##### DATA RECORDS #####

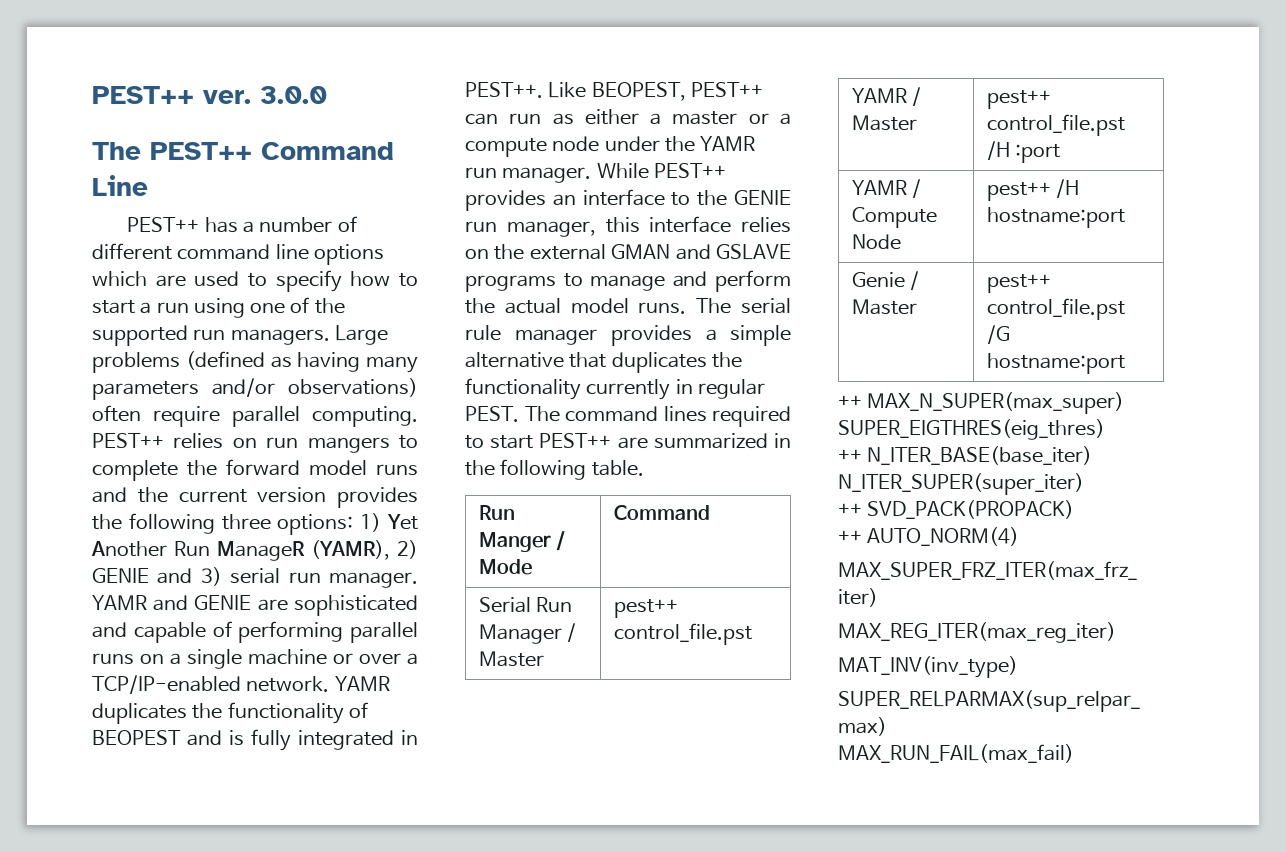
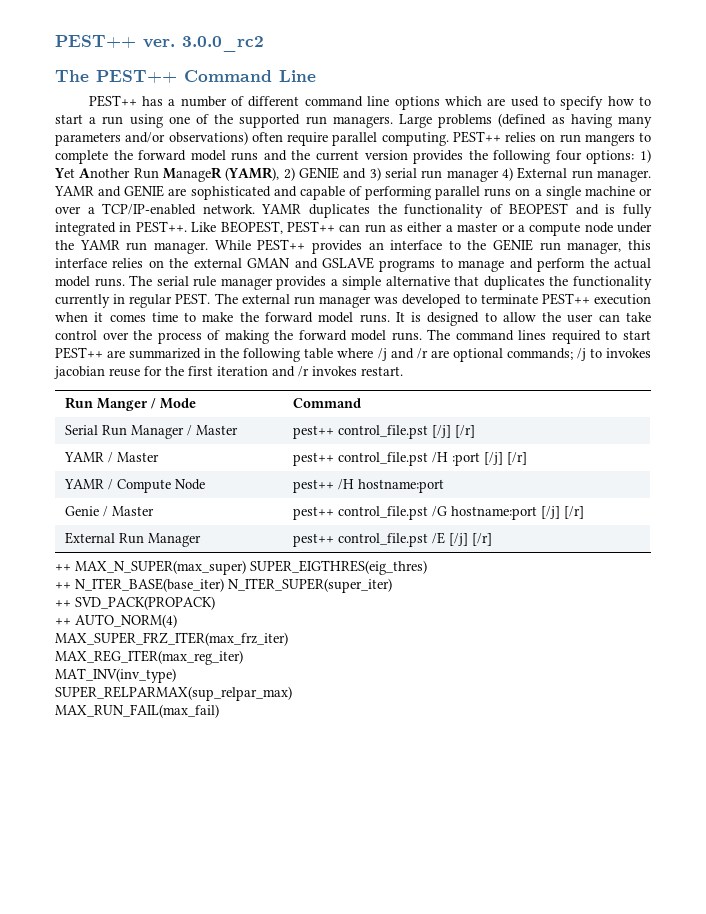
- 3.0.0
+ 3.0.0_rc2
- PEST++ relies on run mangers to complete the forward model runs and the current version provides the following three options: 1) Yet Another Run ManageR (YAMR), 2) GENIE and 3) serial run manager.
+ PEST++ relies on run mangers to complete the forward model runs and the current version provides the following four options: 1) Yet Another Run ManageR (YAMR), 2) GENIE and 3) serial run manager 4) External run manager.
- The command lines required to start PEST++ are summarized in the following table.
+ The external run manager was developed to terminate PEST++ execution when it comes time to make the forward model runs. It is designed to allow the user can take control over the process of making the forward model runs. The command lines required to start PEST++ are summarized in the following table where /j and /r are optional commands; /j to invokes jacobian reuse for the first iteration and /r invokes restart.
- Serial Run Manager / Master | pest++ control_file.pst
+ Serial Run Manager / Master | pest++ control_file.pst [/j] [/r]
- YAMR / Master | pest++ control_file.pst /H :port
+ YAMR / Master | pest++ control_file.pst /H :port [/j] [/r]
- Genie / Master | pest++ control_file.pst /G hostname:port
+ Genie / Master | pest++ control_file.pst /G hostname:port [/j] [/r]
+ External Run Manager | pest++ control_file.pst /E [/j] [/r]

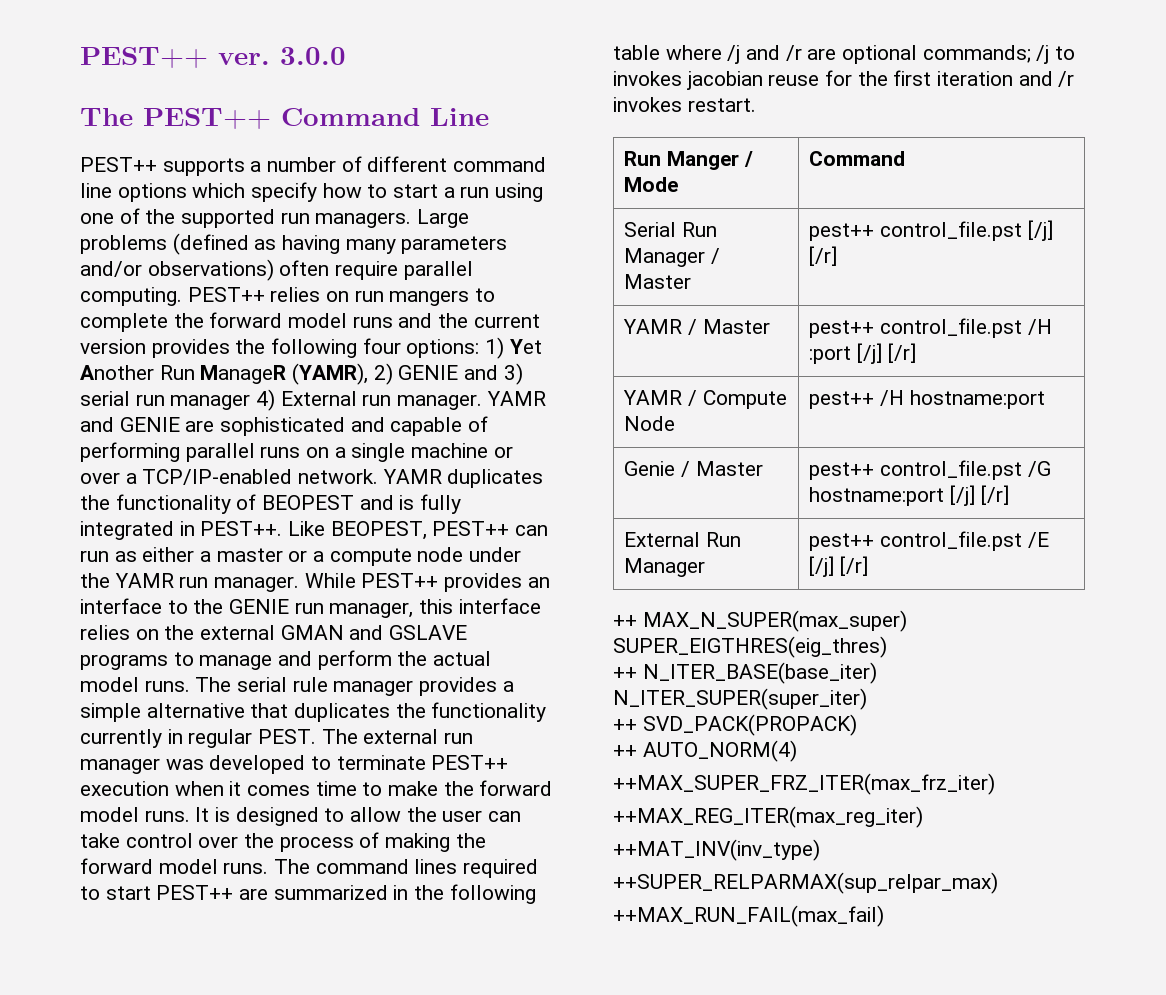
- 3.0.0_rc2
+ 3.0.0
- PEST++ has a number of different command line options which are used to specify how to start a run using one of the supported run managers.
+ PEST++ supports a number of different command line options which specify how to start a run using one of the supported run managers.
- MAX_SUPER_FRZ_ITER(max_frz_iter)
- MAX_REG_ITER(max_reg_iter)
- MAT_INV(inv_type)
- SUPER_RELPARMAX(sup_relpar_max)
- MAX_RUN_FAIL(max_fail)
+ ++MAX_SUPER_FRZ_ITER(max_frz_iter)
+ ++MAX_REG_ITER(max_reg_iter)
+ ++MAT_INV(inv_type)
+ ++SUPER_RELPARMAX(sup_relpar_max)
+ ++MAX_RUN_FAIL(max_fail)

#####

ABOUT THIS EXERCISE: In how many lines of the data does the string "following" occur? Answer with the number and nothing else.

EXERCISE RESPONSE: 4